*Record extracts:*
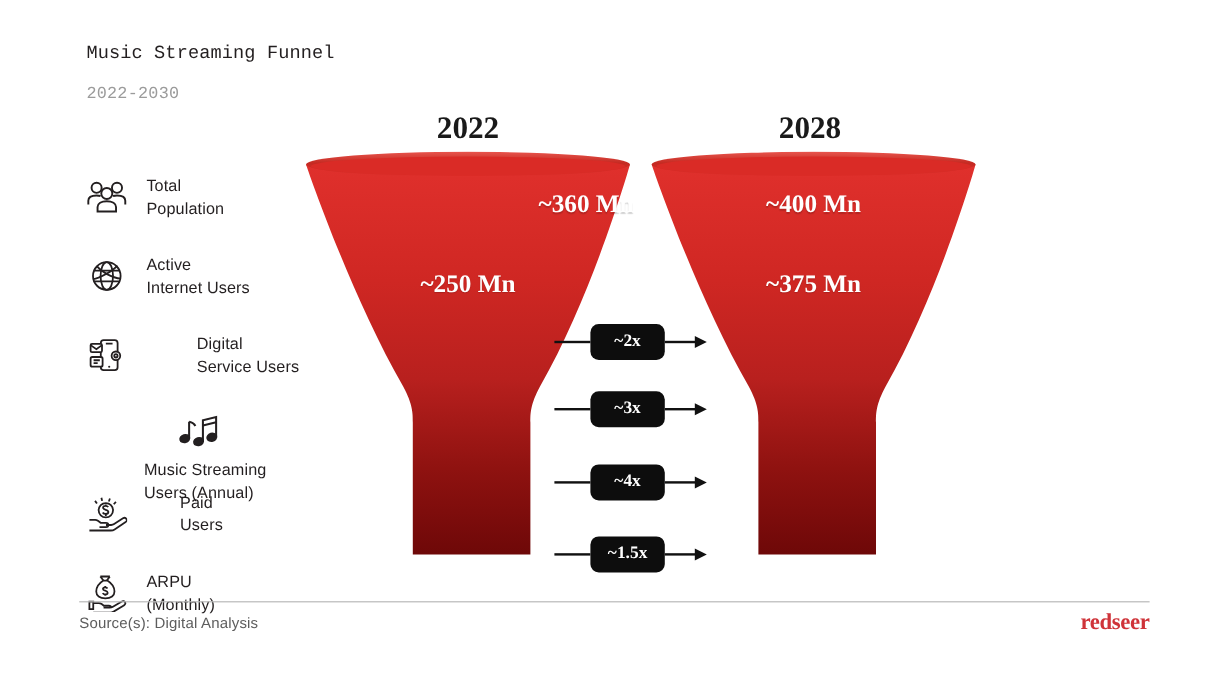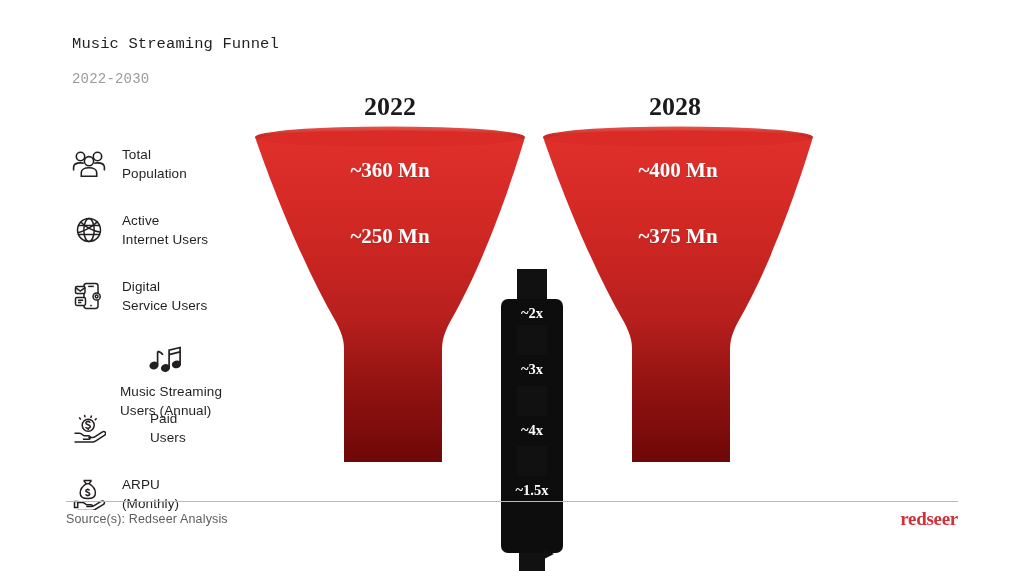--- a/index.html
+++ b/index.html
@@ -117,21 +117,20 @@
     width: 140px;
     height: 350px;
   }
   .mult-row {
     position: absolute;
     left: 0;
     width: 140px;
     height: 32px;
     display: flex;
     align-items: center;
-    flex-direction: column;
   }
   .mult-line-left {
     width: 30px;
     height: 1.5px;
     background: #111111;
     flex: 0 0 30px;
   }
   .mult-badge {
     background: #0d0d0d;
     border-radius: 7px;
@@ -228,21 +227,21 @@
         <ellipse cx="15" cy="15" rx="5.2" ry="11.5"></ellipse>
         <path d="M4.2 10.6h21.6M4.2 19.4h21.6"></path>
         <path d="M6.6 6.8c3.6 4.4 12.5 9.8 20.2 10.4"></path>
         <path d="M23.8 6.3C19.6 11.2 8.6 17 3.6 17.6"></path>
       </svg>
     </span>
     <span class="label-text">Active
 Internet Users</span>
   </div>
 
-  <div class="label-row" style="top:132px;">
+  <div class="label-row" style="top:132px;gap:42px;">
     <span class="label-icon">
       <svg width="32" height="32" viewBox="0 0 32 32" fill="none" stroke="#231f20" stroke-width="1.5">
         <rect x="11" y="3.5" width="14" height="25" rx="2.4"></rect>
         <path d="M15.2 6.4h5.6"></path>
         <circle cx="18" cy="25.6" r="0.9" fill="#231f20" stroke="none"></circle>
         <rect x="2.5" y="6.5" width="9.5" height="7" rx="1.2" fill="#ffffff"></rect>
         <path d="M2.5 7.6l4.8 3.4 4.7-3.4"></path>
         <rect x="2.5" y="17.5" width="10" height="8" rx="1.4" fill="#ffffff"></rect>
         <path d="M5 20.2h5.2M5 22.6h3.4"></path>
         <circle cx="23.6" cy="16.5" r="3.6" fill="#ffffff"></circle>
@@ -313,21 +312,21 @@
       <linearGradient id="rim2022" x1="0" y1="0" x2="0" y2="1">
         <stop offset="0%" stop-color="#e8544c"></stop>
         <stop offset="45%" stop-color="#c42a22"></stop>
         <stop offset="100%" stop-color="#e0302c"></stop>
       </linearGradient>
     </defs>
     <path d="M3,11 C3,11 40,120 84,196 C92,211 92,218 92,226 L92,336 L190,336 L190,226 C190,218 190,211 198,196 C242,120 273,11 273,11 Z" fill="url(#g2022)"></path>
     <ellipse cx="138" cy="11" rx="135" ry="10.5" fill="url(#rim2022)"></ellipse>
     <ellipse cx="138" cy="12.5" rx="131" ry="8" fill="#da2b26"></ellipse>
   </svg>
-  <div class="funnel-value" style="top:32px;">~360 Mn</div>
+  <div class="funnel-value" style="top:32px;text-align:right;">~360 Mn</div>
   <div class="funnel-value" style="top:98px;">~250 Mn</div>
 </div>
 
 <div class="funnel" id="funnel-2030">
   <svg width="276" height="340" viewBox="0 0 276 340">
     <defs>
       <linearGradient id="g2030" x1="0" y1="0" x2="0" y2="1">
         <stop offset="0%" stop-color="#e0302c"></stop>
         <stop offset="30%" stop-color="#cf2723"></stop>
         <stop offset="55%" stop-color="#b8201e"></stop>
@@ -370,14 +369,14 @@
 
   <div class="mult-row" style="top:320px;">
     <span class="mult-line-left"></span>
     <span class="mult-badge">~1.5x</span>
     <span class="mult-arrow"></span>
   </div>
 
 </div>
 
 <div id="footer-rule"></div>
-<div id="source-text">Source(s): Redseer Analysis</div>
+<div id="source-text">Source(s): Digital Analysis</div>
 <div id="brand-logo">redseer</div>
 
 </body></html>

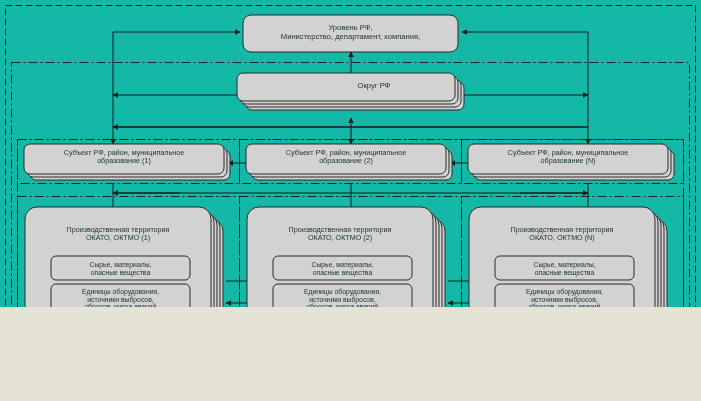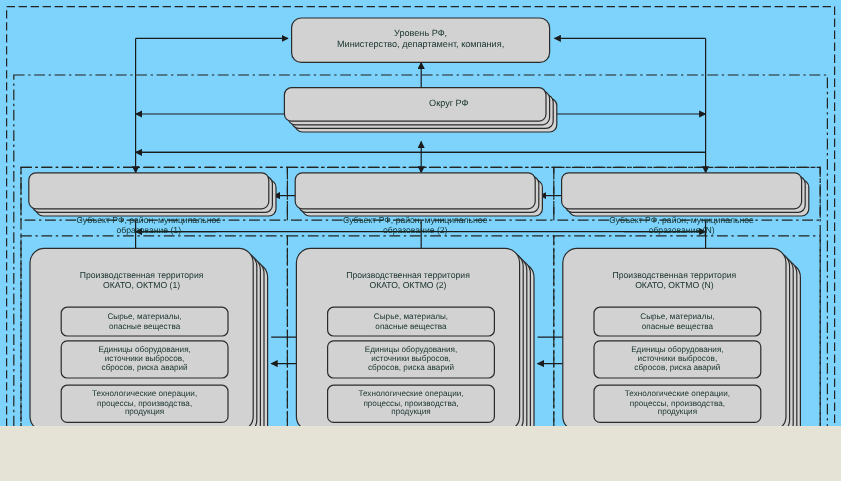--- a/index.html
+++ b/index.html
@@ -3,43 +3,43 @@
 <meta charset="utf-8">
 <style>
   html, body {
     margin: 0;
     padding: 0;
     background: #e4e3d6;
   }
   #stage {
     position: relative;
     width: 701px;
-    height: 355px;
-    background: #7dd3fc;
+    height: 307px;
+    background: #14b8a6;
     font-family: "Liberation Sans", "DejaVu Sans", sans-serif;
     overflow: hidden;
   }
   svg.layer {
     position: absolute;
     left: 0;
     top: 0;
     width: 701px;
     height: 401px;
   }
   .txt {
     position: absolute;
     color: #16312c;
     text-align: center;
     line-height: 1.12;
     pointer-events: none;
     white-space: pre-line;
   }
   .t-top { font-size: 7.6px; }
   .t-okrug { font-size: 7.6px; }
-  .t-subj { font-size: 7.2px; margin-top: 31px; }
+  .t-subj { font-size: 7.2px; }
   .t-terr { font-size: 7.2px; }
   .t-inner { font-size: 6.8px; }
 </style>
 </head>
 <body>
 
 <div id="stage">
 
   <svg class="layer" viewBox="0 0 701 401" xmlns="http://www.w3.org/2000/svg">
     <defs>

* * *

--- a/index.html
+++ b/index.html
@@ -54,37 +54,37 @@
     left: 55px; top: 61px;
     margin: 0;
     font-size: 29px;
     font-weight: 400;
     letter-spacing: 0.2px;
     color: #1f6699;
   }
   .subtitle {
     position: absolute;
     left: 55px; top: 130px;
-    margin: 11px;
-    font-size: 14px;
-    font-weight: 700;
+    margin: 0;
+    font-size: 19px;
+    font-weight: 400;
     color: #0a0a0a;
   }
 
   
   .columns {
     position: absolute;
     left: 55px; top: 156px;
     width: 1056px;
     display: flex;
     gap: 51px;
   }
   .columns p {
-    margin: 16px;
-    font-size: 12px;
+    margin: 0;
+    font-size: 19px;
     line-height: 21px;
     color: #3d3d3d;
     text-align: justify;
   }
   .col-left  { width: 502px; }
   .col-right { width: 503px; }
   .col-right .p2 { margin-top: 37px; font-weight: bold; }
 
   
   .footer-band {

*What to produce:*
State how many lines of the entries above include the string "circle". The reply is that number alone.

*Task result:*
2